DIANE CIMINO, PLAINTIFF
v.
BOROUGH OF DUNMORE; DUSTBUSTERS CLEANING TEAM, INC.; ROBERT DEE; MARY RICE; SALVATORE MECCA, OTHER UNKNOWN EMPLOYEES/AGENTS OF BOROUGH OF DUNMORE, DEFENDANTS



The opinion of the court was delivered by: Judge Munley

MEMORANDUM

Presently before the court for disposition are Defendant Robert Dee's Motion for Summary Judgment and a Motion for Summary Judgment filed jointly by Defendants Borough of Dunmore, Salvatore Mecca, Mary Rice, and Other Unknown Agents of the Borough of Dunmore (collectively " the Borough Defendants"). These matters have been fully briefed and argued and are ripe for disposition. For the following reasons, we will deny Dee's motion in its entirety and grant the Borough Defendants' motion in part and deny it in part.

I. Factual Background

Plaintiff Diane Cimino ("Cimino") began working as a janitor for Defendant Dustbusters Inc., in March 1998. (Defs.' Statement of Facts, Ex. E, Michelle Nardozzi Dep. 14:21-15:2) ("Nardozzi Dep."), (Defs.' Statement of Facts, Ex. D, Cimino Dep. 11:5-8) ("Cimino Dep.") Dustbusters assigned her to work for the Borough of Dunmore in April 1998, (Nardozzi Dep. 15:1-2), where she cleaned both the Borough of Dunmore building and the Dunmore police station. (Cimino Dep. 12:5-13) She also cleaned for other Dustbusters clients. (Cimino Dep. 11:11-12:4)

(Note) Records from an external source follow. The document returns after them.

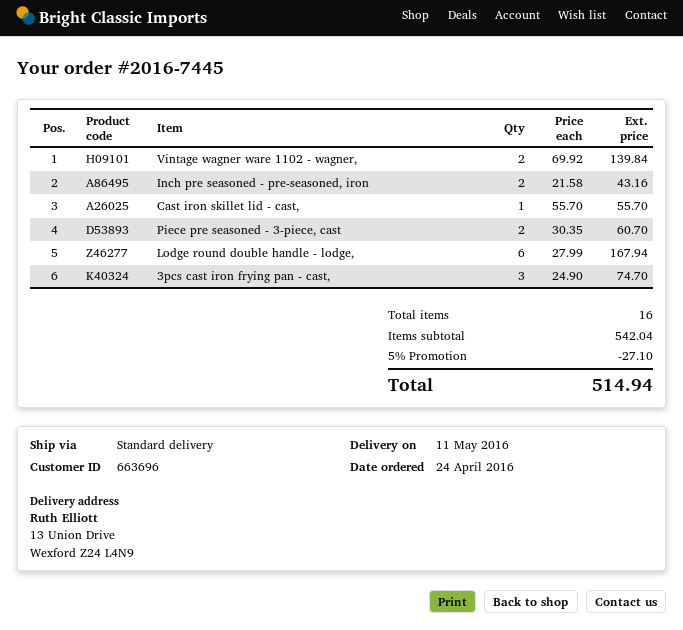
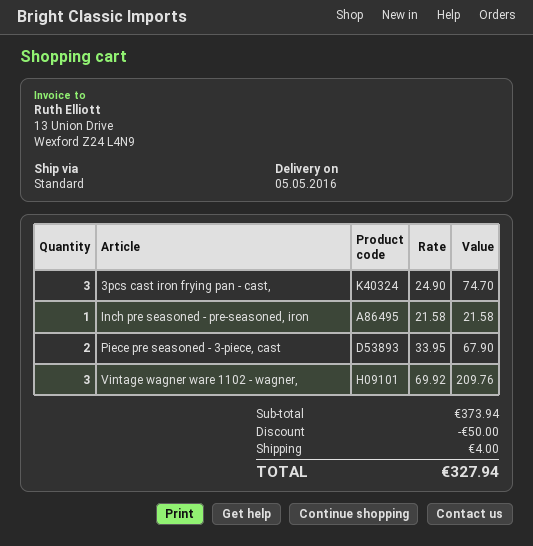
delivery date: 2016-05-11 -> 2016-05-05
Vintage wagner ware 1102 - wagner,: 2 x 69.92 = 139.84 -> 3 x 69.92 = 209.76
Inch pre seasoned - pre-seasoned, iron: 2 x 21.58 = 43.16 -> 1 x 21.58 = 21.58
Cast iron skillet lid - cast,: 1 x 55.70 = 55.70 -> none
Piece pre seasoned - 3-piece, cast: 2 x 30.35 = 60.70 -> 2 x 33.95 = 67.90
Lodge round double handle - lodge,: 6 x 27.99 = 167.94 -> none
subtotal: 542.04 -> 373.94
discount: 27.10 -> 50.00
shipping: none -> 4.00
total: 514.94 -> 327.94

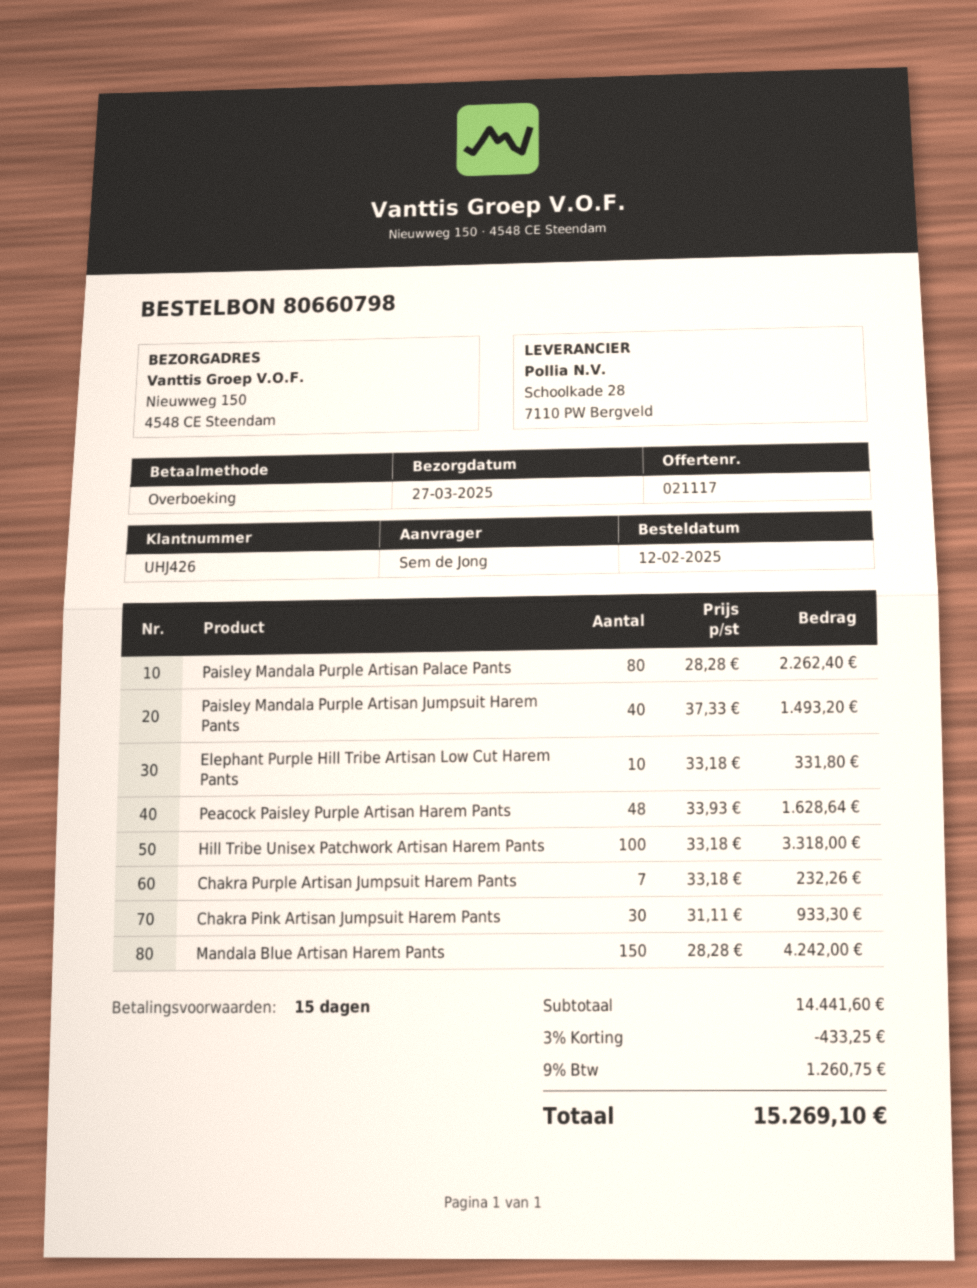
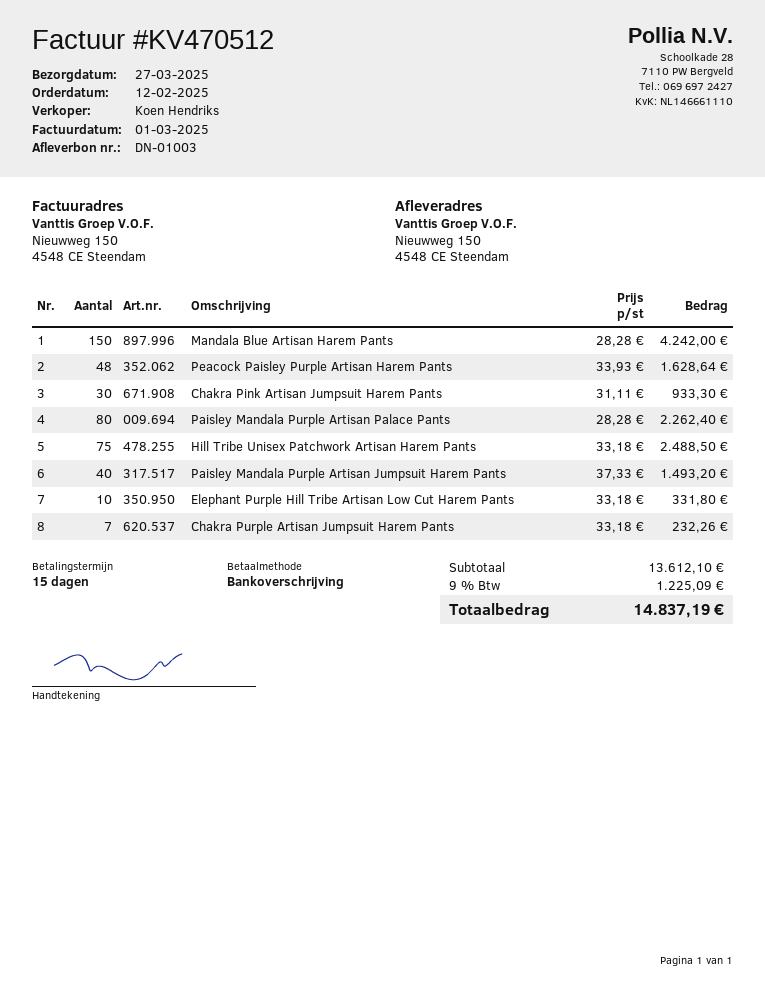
Hill Tribe Unisex Patchwork Artisan Harem Pants: 100 x 33.18 = 3318.00 -> 75 x 33.18 = 2488.50
subtotal: 14441.60 -> 13612.10
discount: 3% = 433.25 -> none
tax: 9% = 1260.75 -> 9% = 1225.09
total: 15269.10 -> 14837.19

Dustbusters was established in 1987 by Vanessa Miles, the company president, and Michelle Nardozzi, the vice president. (Nardozzi Dep. 5-6) Dustbusters began sending its employees to clean the Dunmore Borough building and the Dunmore police station in 1993. (Nardozzi Dep. 10: 6-8) At that time, Nardozzi and Miles performed a walk through of the Borough facilities, where a Borough representative explained what areas they wanted cleaned, and Nardozzi and Miles then determined how to clean the premises. (Nardozzi Dep. 16:3-14) No Borough representative directed how Dustbusters would clean. (Nardozzi Dep. 16: 3-7) When Cimino started, Nardozzi and Miles explained how she should clean. (Cimino Dep. 20:14-16) No borough employee or representative directed Cimino's cleaning performance. (Cimino Dep. 19:25-20:10) If the Borough wanted to alter Cimino's cleaning duties, it had to contact Dustbusters, or Cimino would have to obtain Dustbusters' authorization before complying with the request. (Nardozzi Dep. 39:8-12) Dustbusters made the decisions about which cleaning employees would service which clients, but in the event that a client was displeased with a particular employee, Dustbusters would replace that employee with another to avoid losing the client. (Nardozzi Dep. 13: 6-9, 14: 3-9) Cimino received her cleaning supplies from Dustbusters, and when she needed more, would contact Nardozzi or Miles. (Cimino Dep. 96:15-17, 97:16-19) Cimino was paid an hourly rate by Dustbusters and received no compensation from the Borough (Cimino Dep. 16:7-19) Dustbusters would bill the Borough every week. (Nardozzi Dep. 10:19-11:14)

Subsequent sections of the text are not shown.